▸ **WORK INSTRUCTIONS**: Extract every record, exactly as written, and ignore the pictures.
┌──
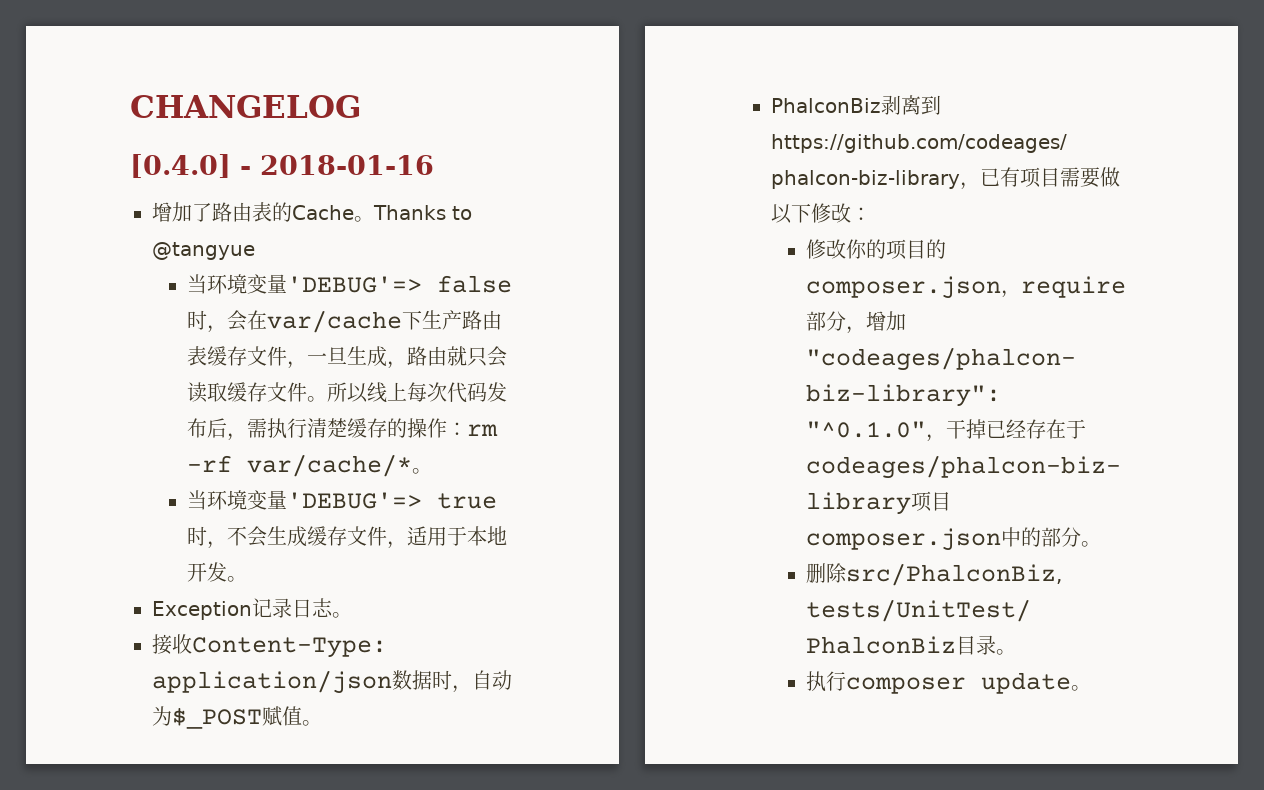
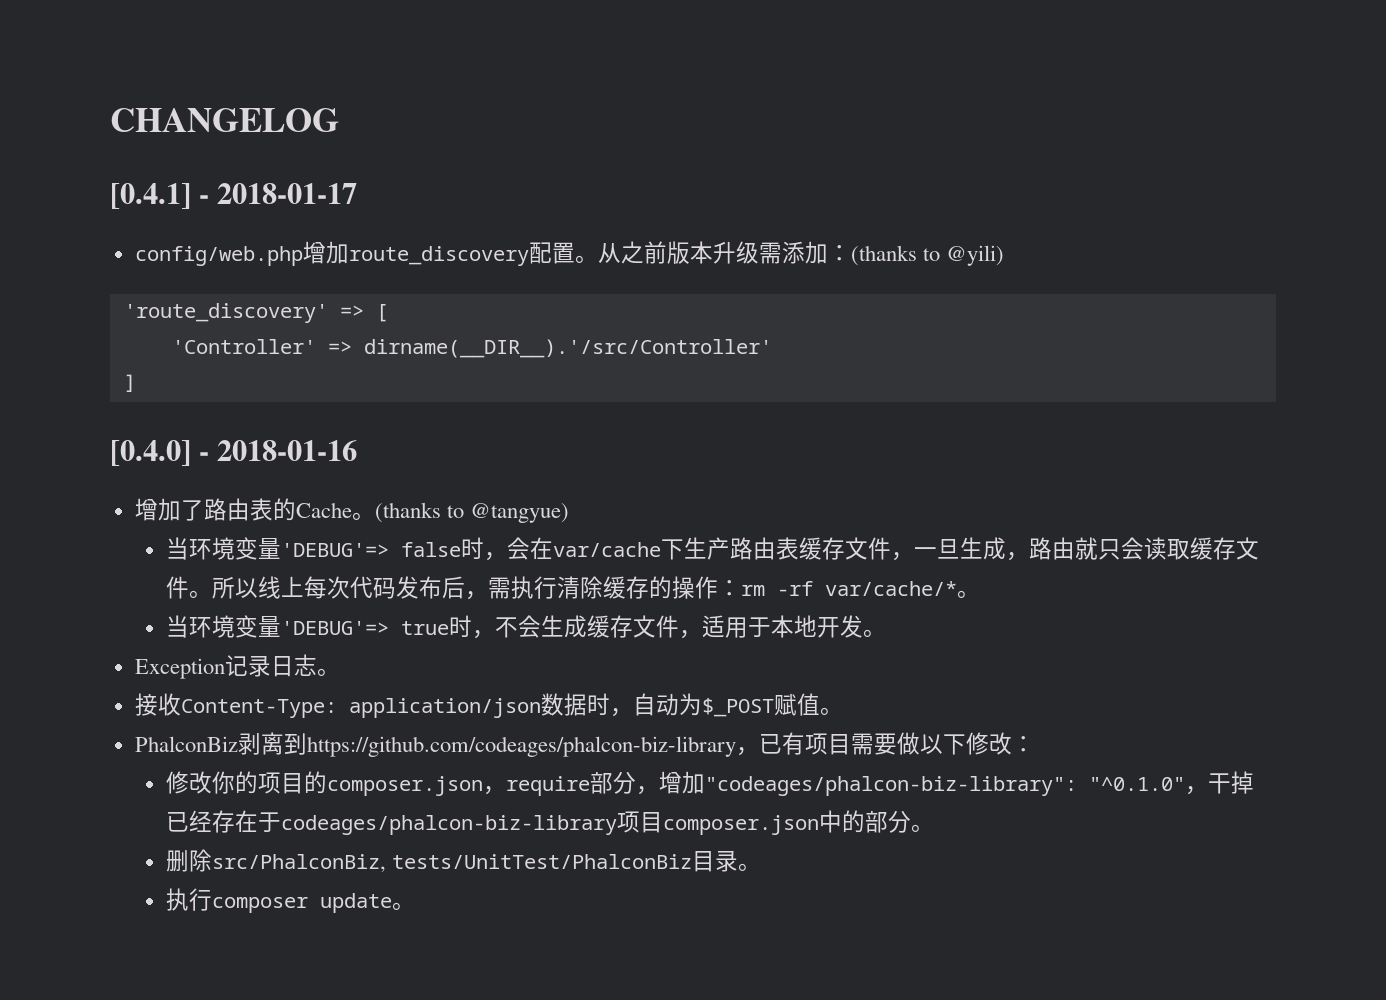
(361, 106) none -> [110,183,358,209] [134,241,1004,266] [123,303,388,323] [171,339,772,358] [123,374,136,392] // [0.4.1] - 2018-01-17 // config/web.php增加route_discovery配置。从之前版本升级需添加：(thanks to @yili) // 'route_discovery' => [ // 'Controller' => dirname(__DIR__).'/src/Controller' // ]
[373,205,472,220] [152,242,255,260] Thanks to @tangyue -> [374,502,569,523] (thanks to @tangyue)
[327,418,348,438] 楚 -> [579,576,603,599] 除

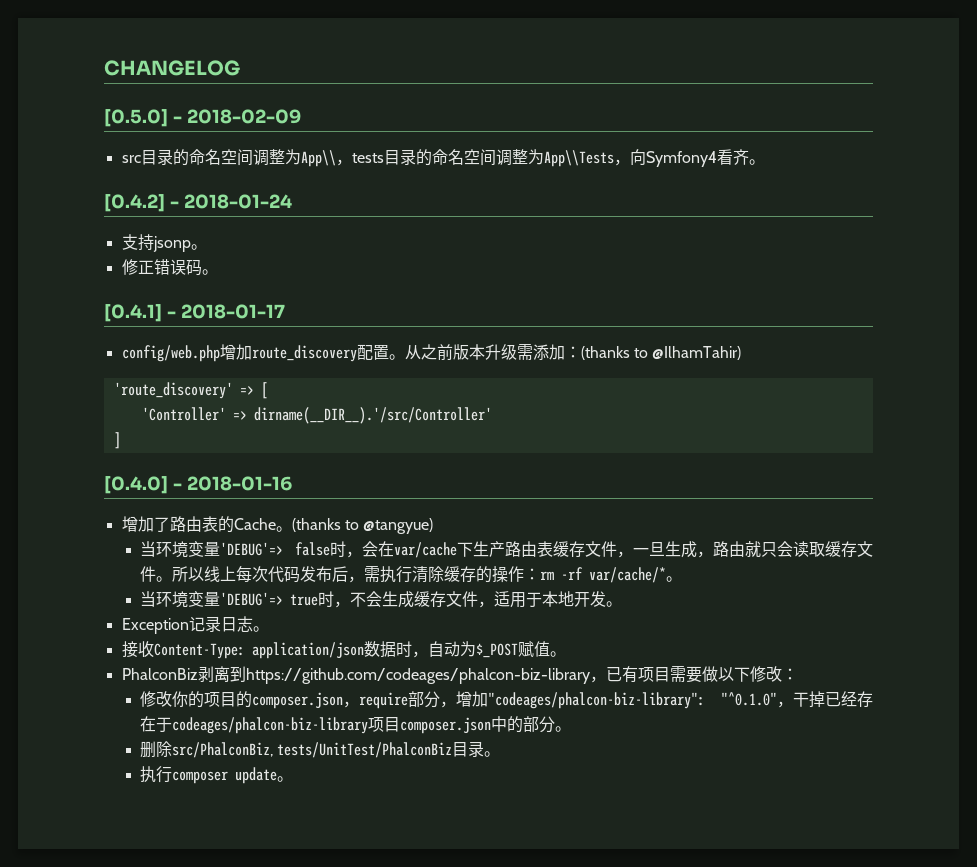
(339, 120) none -> [104,109,301,127] [121,149,765,167] [104,194,292,212] [121,234,207,252] [121,259,218,276] // [0.5.0] - 2018-02-09 // src目录的命名空间调整为App\\，tests目录的命名空间调整为App\\Tests，向Symfony4看齐。 // [0.4.2] - 2018-01-24 // 支持jsonp。 // 修正错误码。
[945,245,1004,266] @yili) -> [652,346,742,360] @IlhamTahir)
└──
▸ **RESPONSE**:
(361, 106) none -> [110,183,358,209] [134,241,1004,266] [123,303,388,323] [171,339,772,358] [123,374,136,392] // [0.4.1] - 2018-01-17 // config/web.php增加route_discovery配置。从之前版本升级需添加：(thanks to @yili) // 'route_discovery' => [ // 'Controller' => dirname(__DIR__).'/src/Controller' // ]
[373,205,472,220] [152,242,255,260] Thanks to @tangyue -> [374,502,569,523] (thanks to @tangyue)
[327,418,348,438] 楚 -> [579,576,603,599] 除

(339, 120) none -> [104,109,301,127] [121,149,765,167] [104,194,292,212] [121,234,207,252] [121,259,218,276] // [0.5.0] - 2018-02-09 // src目录的命名空间调整为App\\，tests目录的命名空间调整为App\\Tests，向Symfony4看齐。 // [0.4.2] - 2018-01-24 // 支持jsonp。 // 修正错误码。
[945,245,1004,266] @yili) -> [652,346,742,360] @IlhamTahir)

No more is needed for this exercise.